Sockets

This is part of the Semicolon&Sons Code Diary - consisting of lessons learned on the job. You're in the unix category.

Last Updated: 2024-03-27

The socket is the BSD method for accomplishing interprocess communication (IPC). What this means is a socket is used to allow one process to speak to another, very much like the telephone is used to allow one person to speak to another.

Step 1: Create a socket with socket system call

In order for a person to receive telephone calls, she must first have a telephone installed. Likewise you must create a socket to listen for connections. This process involves several steps. First you must make a new socket, which is similar to having a telephone line installed. The socket() command is used to do this.

Per the man page

socket() creates an endpoint for communication and returns a descriptor.

Step 1b: Choose addressing schema of socket

Since sockets can have several types, you must specify what type of socket you want when you create one. One option that you have is the addressing format of a socket. Just as the mail service uses a different scheme to deliver mail than the telephone company uses to complete calls, so can sockets differ. The two most common addressing schemes are AF_UNIX and IAF_INET. AF_UNIX addressing uses UNIX pathnames to identify sockets; these sockets are very useful for IPC between processes on the same machine. AF_INET addressing uses Internet addresses which are four-byte numbers usually written as four decimal numbers separated by periods (such as 192.9.200.10). In addition to the machine address, there is also a port number which allows more than one AF_INET socket on each machine.

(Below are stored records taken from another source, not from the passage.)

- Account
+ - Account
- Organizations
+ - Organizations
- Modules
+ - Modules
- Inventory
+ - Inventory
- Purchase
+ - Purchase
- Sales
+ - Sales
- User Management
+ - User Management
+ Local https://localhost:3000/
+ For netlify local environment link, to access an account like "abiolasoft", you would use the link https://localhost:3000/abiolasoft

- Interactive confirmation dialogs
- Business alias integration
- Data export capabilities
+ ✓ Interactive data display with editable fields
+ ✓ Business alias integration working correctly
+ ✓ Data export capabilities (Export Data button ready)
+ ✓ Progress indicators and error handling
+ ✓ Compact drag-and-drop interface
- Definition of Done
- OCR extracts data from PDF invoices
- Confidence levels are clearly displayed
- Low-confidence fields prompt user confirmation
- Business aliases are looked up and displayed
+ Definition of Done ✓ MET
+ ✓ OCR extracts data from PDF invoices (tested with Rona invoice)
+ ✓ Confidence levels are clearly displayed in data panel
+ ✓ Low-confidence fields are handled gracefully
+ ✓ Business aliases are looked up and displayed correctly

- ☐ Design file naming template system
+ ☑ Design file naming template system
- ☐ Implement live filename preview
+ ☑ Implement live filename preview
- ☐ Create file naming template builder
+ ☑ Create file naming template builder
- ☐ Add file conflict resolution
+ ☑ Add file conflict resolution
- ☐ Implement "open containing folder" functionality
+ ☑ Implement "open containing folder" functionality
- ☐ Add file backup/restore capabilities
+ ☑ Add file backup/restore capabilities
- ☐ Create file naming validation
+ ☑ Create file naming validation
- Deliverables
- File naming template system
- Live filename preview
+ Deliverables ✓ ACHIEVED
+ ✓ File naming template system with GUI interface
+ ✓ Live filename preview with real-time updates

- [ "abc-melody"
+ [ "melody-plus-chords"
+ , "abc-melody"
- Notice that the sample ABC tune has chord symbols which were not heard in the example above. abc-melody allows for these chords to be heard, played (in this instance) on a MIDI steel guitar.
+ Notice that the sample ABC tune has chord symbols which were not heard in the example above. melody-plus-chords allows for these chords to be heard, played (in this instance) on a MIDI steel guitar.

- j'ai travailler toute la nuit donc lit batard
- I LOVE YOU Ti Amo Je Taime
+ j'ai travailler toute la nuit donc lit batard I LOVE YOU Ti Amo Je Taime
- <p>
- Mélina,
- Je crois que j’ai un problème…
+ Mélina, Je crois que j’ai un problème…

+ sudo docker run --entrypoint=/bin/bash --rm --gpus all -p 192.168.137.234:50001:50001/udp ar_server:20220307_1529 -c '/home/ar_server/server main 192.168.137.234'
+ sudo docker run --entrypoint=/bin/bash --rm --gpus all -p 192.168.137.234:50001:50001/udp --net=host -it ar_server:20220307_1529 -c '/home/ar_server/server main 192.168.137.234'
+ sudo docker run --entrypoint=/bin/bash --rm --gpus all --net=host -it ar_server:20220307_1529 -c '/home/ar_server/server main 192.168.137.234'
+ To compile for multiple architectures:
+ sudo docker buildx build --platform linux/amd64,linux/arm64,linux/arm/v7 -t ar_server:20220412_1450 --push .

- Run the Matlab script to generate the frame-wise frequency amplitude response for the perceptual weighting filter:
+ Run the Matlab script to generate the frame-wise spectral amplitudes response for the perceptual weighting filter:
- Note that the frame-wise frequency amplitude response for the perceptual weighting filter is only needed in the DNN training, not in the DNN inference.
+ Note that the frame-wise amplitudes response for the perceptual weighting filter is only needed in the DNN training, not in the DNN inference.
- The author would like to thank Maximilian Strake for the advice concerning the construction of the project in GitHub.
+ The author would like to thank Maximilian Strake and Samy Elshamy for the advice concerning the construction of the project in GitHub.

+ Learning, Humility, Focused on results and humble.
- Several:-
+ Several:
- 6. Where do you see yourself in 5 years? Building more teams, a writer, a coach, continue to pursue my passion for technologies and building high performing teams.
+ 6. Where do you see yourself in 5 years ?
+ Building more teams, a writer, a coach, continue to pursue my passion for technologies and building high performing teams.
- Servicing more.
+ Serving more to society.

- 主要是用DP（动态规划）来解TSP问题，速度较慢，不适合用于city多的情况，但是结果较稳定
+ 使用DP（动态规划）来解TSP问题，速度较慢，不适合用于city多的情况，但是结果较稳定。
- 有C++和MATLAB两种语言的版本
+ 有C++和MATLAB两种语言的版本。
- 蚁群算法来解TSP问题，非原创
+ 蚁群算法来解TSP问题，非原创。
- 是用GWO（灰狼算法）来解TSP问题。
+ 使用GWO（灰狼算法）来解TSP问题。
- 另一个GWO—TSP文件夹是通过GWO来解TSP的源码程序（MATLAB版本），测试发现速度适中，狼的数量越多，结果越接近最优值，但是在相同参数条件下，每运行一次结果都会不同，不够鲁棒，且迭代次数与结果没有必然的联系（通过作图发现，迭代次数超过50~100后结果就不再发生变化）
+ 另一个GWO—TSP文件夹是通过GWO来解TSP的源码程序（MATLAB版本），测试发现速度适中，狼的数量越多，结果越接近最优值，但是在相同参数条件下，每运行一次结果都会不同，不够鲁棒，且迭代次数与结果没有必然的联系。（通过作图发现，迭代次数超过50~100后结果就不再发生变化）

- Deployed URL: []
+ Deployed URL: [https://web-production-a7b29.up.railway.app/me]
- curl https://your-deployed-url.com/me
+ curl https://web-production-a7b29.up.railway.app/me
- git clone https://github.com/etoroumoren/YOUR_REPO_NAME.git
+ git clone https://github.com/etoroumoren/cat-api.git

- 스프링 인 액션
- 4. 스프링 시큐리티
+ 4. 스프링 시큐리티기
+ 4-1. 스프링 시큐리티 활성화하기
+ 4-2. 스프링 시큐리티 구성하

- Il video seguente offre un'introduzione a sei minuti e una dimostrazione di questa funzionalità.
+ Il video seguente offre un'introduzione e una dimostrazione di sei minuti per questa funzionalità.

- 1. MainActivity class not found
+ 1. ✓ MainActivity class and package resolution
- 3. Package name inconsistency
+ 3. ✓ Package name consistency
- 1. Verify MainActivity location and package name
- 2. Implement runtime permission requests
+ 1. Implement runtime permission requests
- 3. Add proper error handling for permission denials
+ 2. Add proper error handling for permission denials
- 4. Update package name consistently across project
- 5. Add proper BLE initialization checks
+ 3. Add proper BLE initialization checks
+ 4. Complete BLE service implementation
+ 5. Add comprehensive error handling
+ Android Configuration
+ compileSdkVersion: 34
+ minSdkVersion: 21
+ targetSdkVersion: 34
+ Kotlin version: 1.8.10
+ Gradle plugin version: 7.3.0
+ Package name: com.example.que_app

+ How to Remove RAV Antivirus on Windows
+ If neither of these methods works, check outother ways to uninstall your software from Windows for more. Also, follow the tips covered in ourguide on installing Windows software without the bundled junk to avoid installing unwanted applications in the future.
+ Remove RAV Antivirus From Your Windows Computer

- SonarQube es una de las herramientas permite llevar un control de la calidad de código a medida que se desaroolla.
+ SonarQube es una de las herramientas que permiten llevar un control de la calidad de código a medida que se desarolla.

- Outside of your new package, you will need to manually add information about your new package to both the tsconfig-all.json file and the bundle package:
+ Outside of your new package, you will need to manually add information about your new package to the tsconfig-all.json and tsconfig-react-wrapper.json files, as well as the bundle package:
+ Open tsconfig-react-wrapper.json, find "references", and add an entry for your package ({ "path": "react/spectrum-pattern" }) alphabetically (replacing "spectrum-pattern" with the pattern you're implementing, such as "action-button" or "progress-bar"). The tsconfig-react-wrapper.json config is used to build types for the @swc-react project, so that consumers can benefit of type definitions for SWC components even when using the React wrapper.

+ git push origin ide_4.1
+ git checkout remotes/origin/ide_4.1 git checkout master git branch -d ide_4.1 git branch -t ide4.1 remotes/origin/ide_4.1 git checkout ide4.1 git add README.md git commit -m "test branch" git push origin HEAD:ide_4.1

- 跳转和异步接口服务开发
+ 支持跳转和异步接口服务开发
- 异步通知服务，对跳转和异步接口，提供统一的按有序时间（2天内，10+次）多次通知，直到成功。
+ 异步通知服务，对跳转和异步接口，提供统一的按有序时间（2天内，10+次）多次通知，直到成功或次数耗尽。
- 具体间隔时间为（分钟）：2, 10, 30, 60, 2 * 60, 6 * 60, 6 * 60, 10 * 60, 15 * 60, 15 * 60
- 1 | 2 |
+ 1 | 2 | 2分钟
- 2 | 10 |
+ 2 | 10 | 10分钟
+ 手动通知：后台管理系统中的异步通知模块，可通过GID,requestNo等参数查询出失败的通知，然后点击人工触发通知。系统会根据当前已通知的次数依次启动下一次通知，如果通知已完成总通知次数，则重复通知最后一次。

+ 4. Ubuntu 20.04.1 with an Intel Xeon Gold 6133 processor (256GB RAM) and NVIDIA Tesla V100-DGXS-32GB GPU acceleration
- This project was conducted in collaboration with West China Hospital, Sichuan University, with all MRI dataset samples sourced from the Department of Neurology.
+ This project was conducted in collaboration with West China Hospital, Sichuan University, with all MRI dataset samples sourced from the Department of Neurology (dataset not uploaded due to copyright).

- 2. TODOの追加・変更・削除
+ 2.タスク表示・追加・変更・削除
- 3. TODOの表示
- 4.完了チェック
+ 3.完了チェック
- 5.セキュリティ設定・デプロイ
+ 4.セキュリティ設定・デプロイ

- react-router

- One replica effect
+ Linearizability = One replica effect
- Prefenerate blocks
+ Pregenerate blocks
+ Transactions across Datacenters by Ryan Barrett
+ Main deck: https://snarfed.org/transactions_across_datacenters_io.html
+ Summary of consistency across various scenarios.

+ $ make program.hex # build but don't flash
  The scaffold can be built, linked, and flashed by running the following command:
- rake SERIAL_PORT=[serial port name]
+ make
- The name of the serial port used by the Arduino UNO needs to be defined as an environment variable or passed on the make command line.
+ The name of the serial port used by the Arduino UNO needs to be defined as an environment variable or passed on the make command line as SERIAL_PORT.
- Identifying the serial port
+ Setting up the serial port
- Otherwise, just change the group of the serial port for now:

Step 1c: Choose type of socket

Another option which you must supply when creating a socket is the type of socket. The two most common types are SOCK_STREAM and SOCK_DGRAM. SOCK_STREAM indicates that data will come across the socket as a stream of characters, while SOCK_DGRAM indicates that data will come in bunches (called datagrams)

As the manual page says, Unix sockets are always reliable. The difference between SOCK_STREAM and SOCK_DGRAM is in the semantics of consuming data out of the socket.

Stream socket allows for reading arbitrary number of bytes, but still preserving byte sequence. In other words, a sender might write 4K of data to the socket, and the receiver can consume that data byte by byte. The other way around is true too - sender can write several small messages to the socket that the receiver can consume in one read. Stream socket does not preserve message boundaries.

Datagram socket, on the other hand, does preserve these boundaries - one write by the sender always corresponds to one read by the receiver (even if receiver's buffer given to read(2) or recv(2) is smaller then that message - recv can be used to specify how many bytes to read with stream sockets.)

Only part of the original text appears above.